La bien trazada

Briviesca, mi ciudad natal, es un lugar de gran interés histórico y cultural, con una rica historia que se remonta a la época romana. Esta ciudad española, situada al norte de la provincia de Burgos, en la comunidad autónoma de Castilla y León, es conocida como «la bien trazada». Este sobrenombre proviene de su particular diseño urbano, que data del siglo XIV. En aquel entonces, la ciudad fue trasladada a su ubicación actual por la infanta Blanca de Portugal. La decisión de mover la ciudad se tomó principalmente para facilitar un mejor acceso y, por lo tanto, una mejor comunicación comercial. Como resultado de este traslado deliberado, Briviesca adquirió una trama urbana casi ortogonal, lo que le valió el apodo de «la bien trazada».

La villa de Briviesca, ubicada al nordeste de la provincia de Burgos, fue declarada Conjunto Histórico Artístico en el año 1983. No sólo su conglomerado artístico y su poso histórico pueden ofrecer un agradable recorrido a quien se acerque a la localidad. Los espacios naturales de la comarca de la Bureba, como el desfiladero de Pancorbo o los montes Obarenses, permiten la fusión de cultura y naturaleza en este espacio burgalés.

Para comenzar el recorrido por esta villa, se puede empezar en la plaza Mayor desde donde, a simple vista, se puede observar el trazado urbano de la ciudad. Y es que la villa es todo orden. Sus calles se construyeron con la misma coherencia que sus casas señoriales, muchas de las cuales todavía portan escudos blasonados en sus fachadas.

En la iglesia del Convento de Santa Clara, destaca el retablo del siglo XVI, de estilo Manierista-Romanista, tallado en madera de nogal, mide 24 metros de altura, realizado en su mayoría por el escultor guipuzcoano Juan de Anchieta, uno de los principales escultores romanistas de España.

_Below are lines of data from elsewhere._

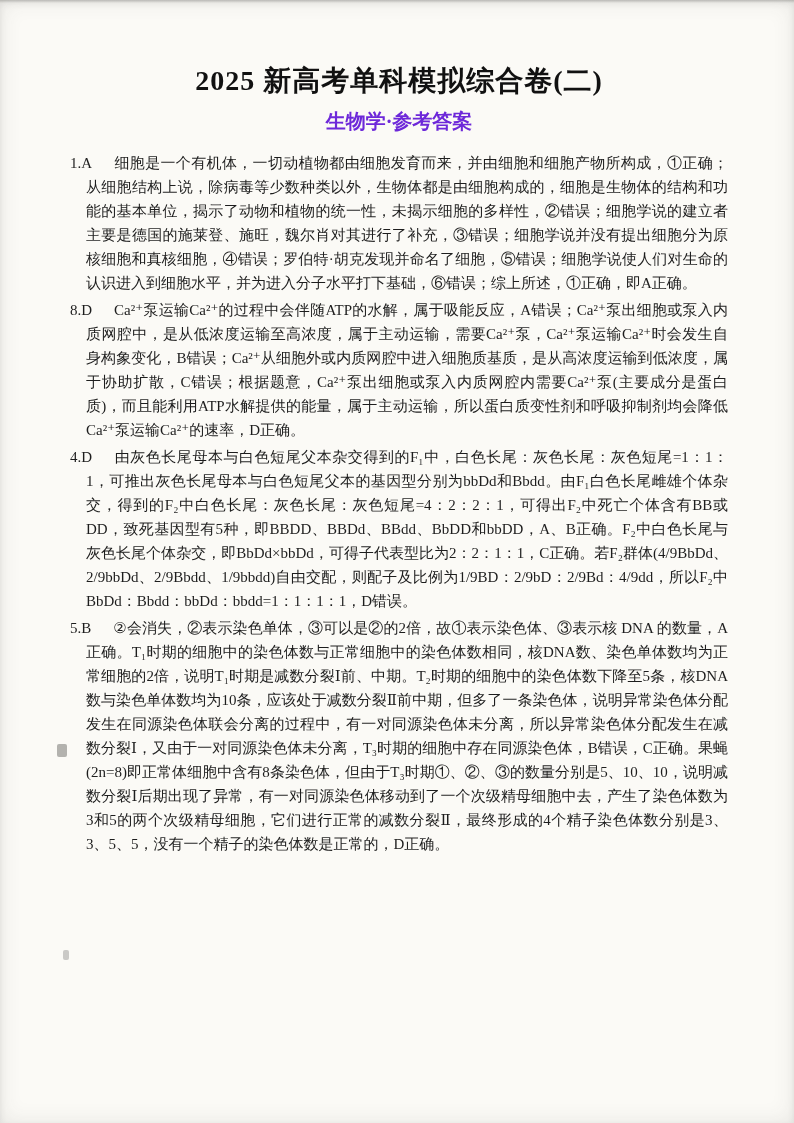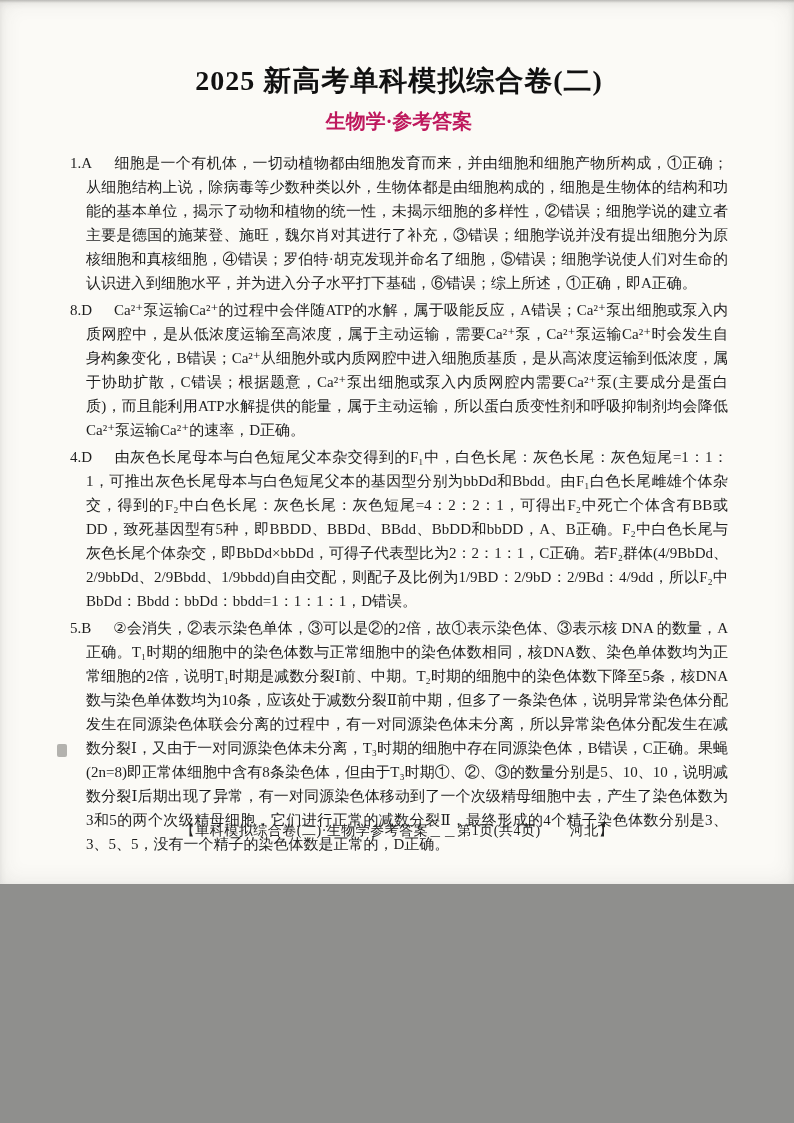--- a/index.html
+++ b/index.html
@@ -3,21 +3,21 @@
 <meta charset="utf-8">
 <style>
   html, body { margin: 0; padding: 0; }
   body {
     width: 794px; height: 1123px;
     background: #8f8f8d;
     font-family: "Liberation Serif", "DejaVu Serif", serif;
   }
   .page {
     position: relative;
-    width: 794px; height: 884px;
+    width: 794px; height: 1123px;
     background: #fbfaf6;
     box-shadow: inset 0 0 22px rgba(60,60,55,0.10), inset 0 3px 6px rgba(60,60,55,0.10);
     overflow: hidden;
     color: #1c1c1c;
   }
   .content {
     padding: 62px 66px 0 70px;
   }
   .title {
     margin: 0 0 8px 0;
@@ -25,21 +25,21 @@
     font-size: 28px;
     font-weight: bold;
     letter-spacing: 1px;
     color: #111;
   }
   .subtitle {
     margin: 0 0 16px 0;
     text-align: center;
     font-size: 20px;
     font-weight: bold;
-    color: #be185d;
+    color: #6d28d9;
   }
   .answers { }
   .answer {
     margin: 0 0 3px 0;
     font-size: 15px;
     line-height: 24px;
     text-align: justify;
     padding-left: 16px;
     text-indent: -16px;
     color: #1d1d1d;
@@ -83,14 +83,13 @@
       <p class="answer"><span class="num">1.A</span><span>细胞是一个有机体，一切动植物都由细胞发育而来，并由细胞和细胞产物所构成，①正确；从细胞结构上说，除病毒等少数种类以外，生物体都是由细胞构成的，细胞是生物体的结构和功能的基本单位，揭示了动物和植物的统一性，未揭示细胞的多样性，②错误；细胞学说的建立者主要是德国的施莱登、施旺，魏尔肖对其进行了补充，③错误；细胞学说并没有提出细胞分为原核细胞和真核细胞，④错误；罗伯特·胡克发现并命名了细胞，⑤错误；细胞学说使人们对生命的认识进入到细胞水平，并为进入分子水平打下基础，⑥错误；综上所述，①正确，即A正确。</span></p>
       <p class="answer"><span class="num">8.D</span><span>Ca²⁺泵运输Ca²⁺的过程中会伴随ATP的水解，属于吸能反应，A错误；Ca²⁺泵出细胞或泵入内质网腔中，是从低浓度运输至高浓度，属于主动运输，需要Ca²⁺泵，Ca²⁺泵运输Ca²⁺时会发生自身构象变化，B错误；Ca²⁺从细胞外或内质网腔中进入细胞质基质，是从高浓度运输到低浓度，属于协助扩散，C错误；根据题意，Ca²⁺泵出细胞或泵入内质网腔内需要Ca²⁺泵(主要成分是蛋白质)，而且能利用ATP水解提供的能量，属于主动运输，所以蛋白质变性剂和呼吸抑制剂均会降低Ca²⁺泵运输Ca²⁺的速率，D正确。</span></p>
       <p class="answer"><span class="num">4.D</span><span>由灰色长尾母本与白色短尾父本杂交得到的F₁中，白色长尾：灰色长尾：灰色短尾=1：1：1，可推出灰色长尾母本与白色短尾父本的基因型分别为bbDd和Bbdd。由F₁白色长尾雌雄个体杂交，得到的F₂中白色长尾：灰色长尾：灰色短尾=4：2：2：1，可得出F₂中死亡个体含有BB或DD，致死基因型有5种，即BBDD、BBDd、BBdd、BbDD和bbDD，A、B正确。F₂中白色长尾与灰色长尾个体杂交，即BbDd×bbDd，可得子代表型比为2：2：1：1，C正确。若F₂群体(4/9BbDd、2/9bbDd、2/9Bbdd、1/9bbdd)自由交配，则配子及比例为1/9BD：2/9bD：2/9Bd：4/9dd，所以F₂中BbDd：Bbdd：bbDd：bbdd=1：1：1：1，D错误。</span></p>
       <p class="answer"><span class="num">5.B</span><span>②会消失，②表示染色单体，③可以是②的2倍，故①表示染色体、③表示核 DNA 的数量，A正确。T₁时期的细胞中的染色体数与正常细胞中的染色体数相同，核DNA数、染色单体数均为正常细胞的2倍，说明T₁时期是减数分裂Ⅰ前、中期。T₂时期的细胞中的染色体数下降至5条，核DNA数与染色单体数均为10条，应该处于减数分裂Ⅱ前中期，但多了一条染色体，说明异常染色体分配发生在同源染色体联会分离的过程中，有一对同源染色体未分离，所以异常染色体分配发生在减数分裂Ⅰ，又由于一对同源染色体未分离，T₃时期的细胞中存在同源染色体，B错误，C正确。果蝇(2n=8)即正常体细胞中含有8条染色体，但由于T₃时期①、②、③的数量分别是5、10、10，说明减数分裂Ⅰ后期出现了异常，有一对同源染色体移动到了一个次级精母细胞中去，产生了染色体数为3和5的两个次级精母细胞，它们进行正常的减数分裂Ⅱ，最终形成的4个精子染色体数分别是3、3、5、5，没有一个精子的染色体数是正常的，D正确。</span></p>
     </div>
   </div>
 
   <div class="artifact a1"></div>
   <div class="artifact a2"></div>
 
-  <div class="footer">【单科模拟综合卷(二)·生物学参考答案＿＿第1页(共4页)　　河北】</div>
 </div>
 
 </body></html>

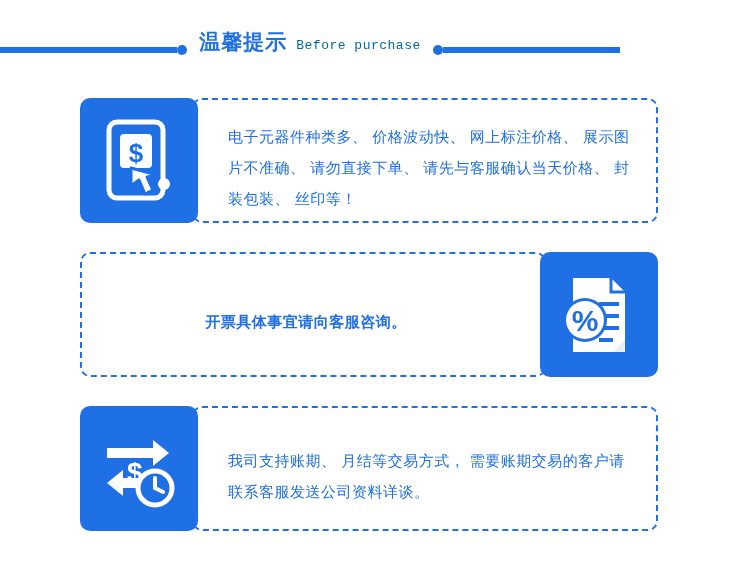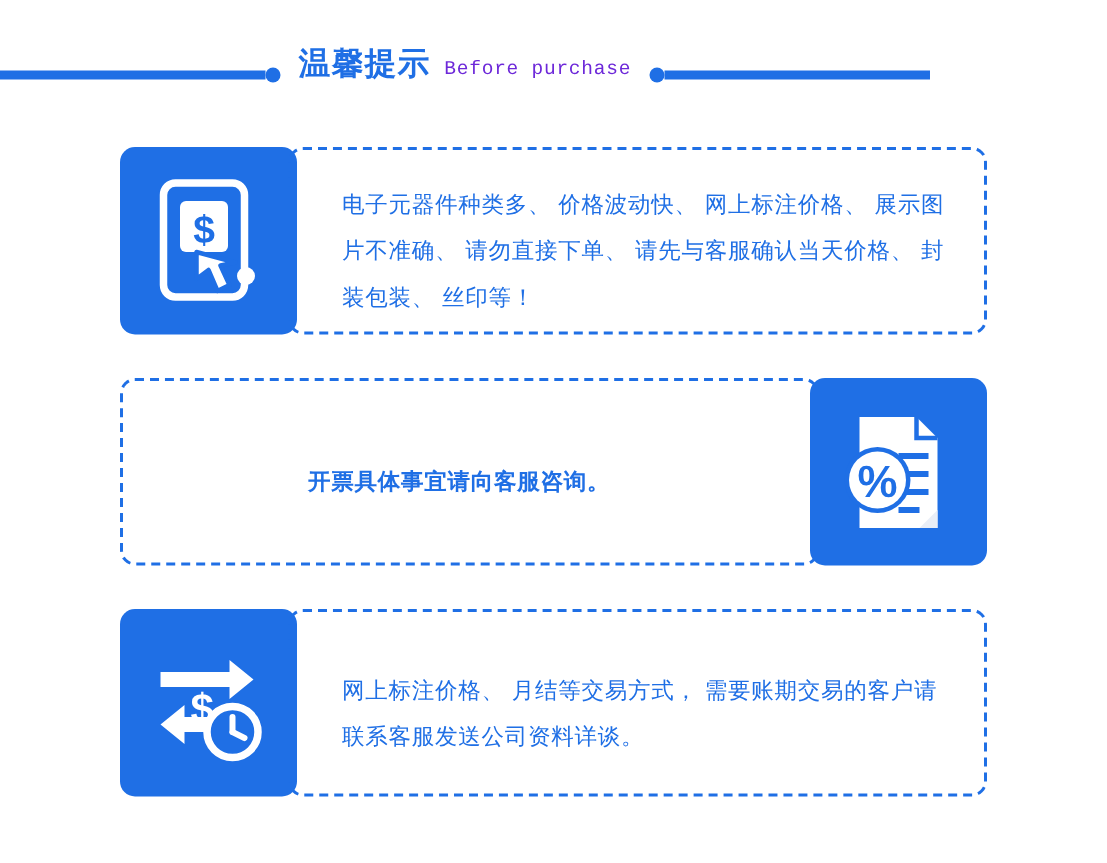--- a/index.html
+++ b/index.html
@@ -56,21 +56,21 @@
     align-items: baseline;
     white-space: nowrap;
   }
   .title-cn {
     color: #1f6fe5;
     font-size: 21px;
     font-weight: bold;
     letter-spacing: 1px;
   }
   .title-en {
-    color: #6d28d9;
+    color: #0369a1;
     font-size: 13px;
     font-family: "Liberation Mono", monospace;
     margin-left: 9px;
     letter-spacing: 0.5px;
   }
 
   
   .row {
     position: absolute;
     left: 80px;
@@ -176,17 +176,17 @@
       <svg width="84" height="86" viewBox="0 0 84 86" aria-hidden="true">
         <path d="M10 22 H56 L56 14 L72 27 L56 40 L56 32 H10 Z" fill="#ffffff"></path>
         <path d="M72 52 H26 L26 44 L10 57 L26 70 L26 62 H72 Z" fill="#ffffff"></path>
         <text x="30" y="56" font-size="28" font-family="Liberation Sans, sans-serif" font-weight="bold" fill="#ffffff">$</text>
         <circle cx="58" cy="62" r="17" fill="#1f6fe5" stroke="#ffffff" stroke-width="5"></circle>
         <line x1="58" y1="62" x2="58" y2="52" stroke="#ffffff" stroke-width="4" stroke-linecap="round"></line>
         <line x1="58" y1="62" x2="66" y2="66" stroke="#ffffff" stroke-width="4" stroke-linecap="round"></line>
       </svg>
     </div>
     <div class="text-box after-icon">
-      <div class="para">网上标注价格、 月结等交易方式， 需要账期交易的客户请联系客服发送公司资料详谈。</div>
+      <div class="para">我司支持账期、 月结等交易方式， 需要账期交易的客户请联系客服发送公司资料详谈。</div>
     </div>
   </div>
 
 </div>
 
 </body></html>

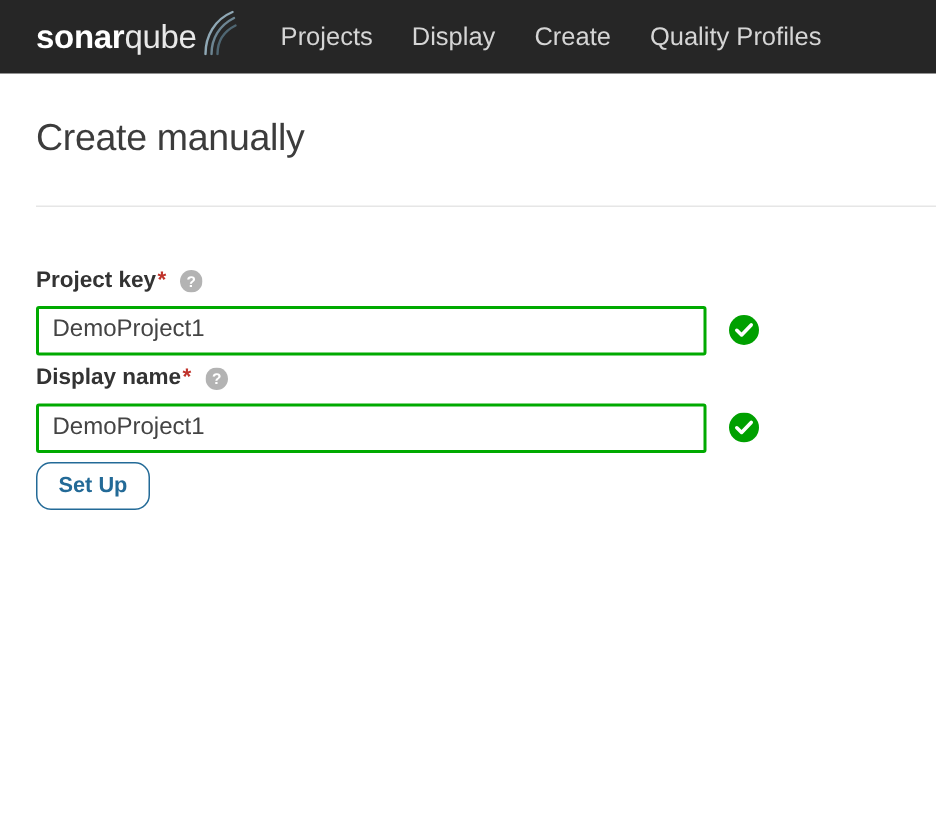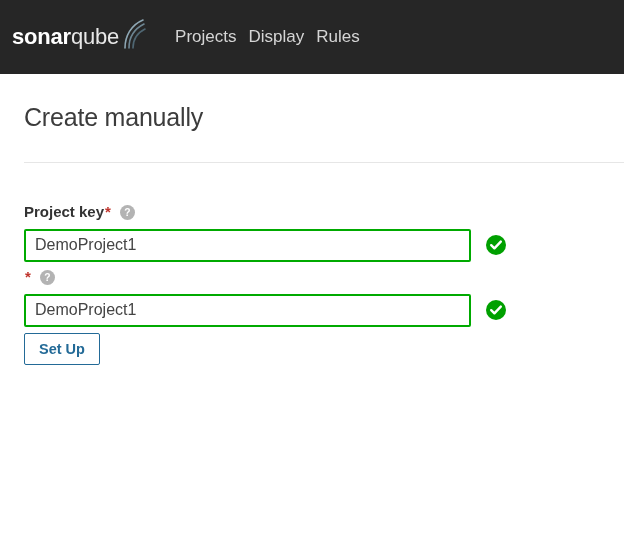--- a/index.html
+++ b/index.html
@@ -10,25 +10,25 @@
     width: 624px;
     height: 550px;
     background: #ffffff;
     font-family: "Liberation Sans", sans-serif;
     overflow: hidden;
     color: #444;
   }
 
   
   .navbar {
-    height: 74px;
+    height: 49px;
     background: #262626;
     display: flex;
     align-items: center;
-    padding-left: 12px;
+    padding-left: 24px;
     box-sizing: border-box;
   }
   .logo {
     display: flex;
     align-items: center;
     position: relative;
     height: 34px;
     margin-right: 26px;
     user-select: none;
   }
@@ -48,21 +48,21 @@
     color: #e8e8e8;
   }
   .logo-arcs {
     margin-left: 2px;
     margin-bottom: 6px;
     display: block;
   }
   .nav-links {
     display: flex;
     align-items: center;
-    gap: 12px;
+    gap: 26px;
   }
   .nav-link {
     color: #d5d5d5;
     font-size: 17px;
     text-decoration: none;
     white-space: nowrap;
     cursor: pointer;
   }
 
   
@@ -138,21 +138,21 @@
   .hint {
     font-size: 14.5px;
     color: #8d8d8d;
     margin-top: 10px;
     margin-bottom: 26px;
     line-height: 1.3;
   }
   .btn {
     display: inline-block;
     border: 1px solid #236a97;
-    border-radius: 2px;
+    border-radius: 10px;
     background: #ffffff;
     color: #236a97;
     font-size: 14.5px;
     font-weight: bold;
     font-family: "Liberation Sans", sans-serif;
     padding: 8px 14px;
     cursor: pointer;
     line-height: 1;
   }
 </style>
@@ -166,21 +166,22 @@
     <svg class="logo-arcs" width="28" height="30" viewBox="0 0 28 30">
       <path d="M4 29 C4 17 10 6 22 1" stroke="#8fa8b5" stroke-width="1.6" fill="none" stroke-linecap="round"></path>
       <path d="M8 29 C8 19 13 10 23 5" stroke="#6d8592" stroke-width="1.6" fill="none" stroke-linecap="round"></path>
       <path d="M12 29 C12 21 16 14 24 10" stroke="#4f6672" stroke-width="1.6" fill="none" stroke-linecap="round"></path>
     </svg>
   </div>
 
   <div class="nav-links">
     <a class="nav-link">Projects</a>
     <a class="nav-link">Display</a>
-    <a class="nav-link">Rules</a>
+    <a class="nav-link">Create</a>
+    <a class="nav-link">Quality Profiles</a>
   </div>
 
 </div>
 
 <div class="page">
 
   <h1 class="page-title">Create manually</h1>
   <div class="divider"></div>
 
   <div class="form">
@@ -204,20 +205,21 @@
             <circle cx="10" cy="10" r="10" fill="#00a000"></circle>
             <path d="M5.2 10.2 L8.4 13.3 L14.8 6.6" stroke="#ffffff" stroke-width="2.4" fill="none" stroke-linecap="round" stroke-linejoin="round"></path>
           </svg>
         </span>
       </div>
     </div>
 
     
     <div class="field-group">
       <div class="field-label">
+        <span>Display name</span>
           <span class="required-star">*</span>
         <span class="help-icon">
           <svg width="15" height="15" viewBox="0 0 16 16">
             <circle cx="8" cy="8" r="8" fill="#b3b3b3"></circle>
             <text x="8" y="12" font-size="11" font-family="Liberation Sans, sans-serif" font-weight="bold" fill="#ffffff" text-anchor="middle">?</text>
           </svg>
         </span>
       </div>
       <div class="input-row">
         <input class="text-input" type="text" value="DemoProject1" style="">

El retablo de Santa Clara es único en su género y al conservarse sin policromía es posible observar el acabado intachable de su escultura. Es una verdadera joya del Renacimiento español.

Además de la Ex-Colegiata de Santa María la Mayor y el Convento de Santa Clara, Briviesca cuenta con otros atractivos turísticos que merecen una visita. Uno de ellos es la Iglesia de San Martín, un templo románico del siglo XII que destaca por su portada, considerada una de las más bellas del románico burgalés.

Para los amantes de la naturaleza, las cercanías de Briviesca ofrecen una gran variedad de paisajes y rutas de senderismo. El Parque Natural de los Montes Obarenes-San Zadornil, situado al norte de la ciudad, es un espacio protegido de gran valor ecológico que alberga una gran diversidad de flora y fauna.

Y para aquellos interesados en la gastronomía, Briviesca es famosa por sus morcillas y sus garrapiñadas.

En resumen, Briviesca es una ciudad con mucho que ofrecer, tanto en términos de patrimonio histórico y cultural como de atractivos naturales y gastronómicos. Un lugar que, sin duda, merece la pena visitar.

Ex-Colegiata de Santa María la Mayor.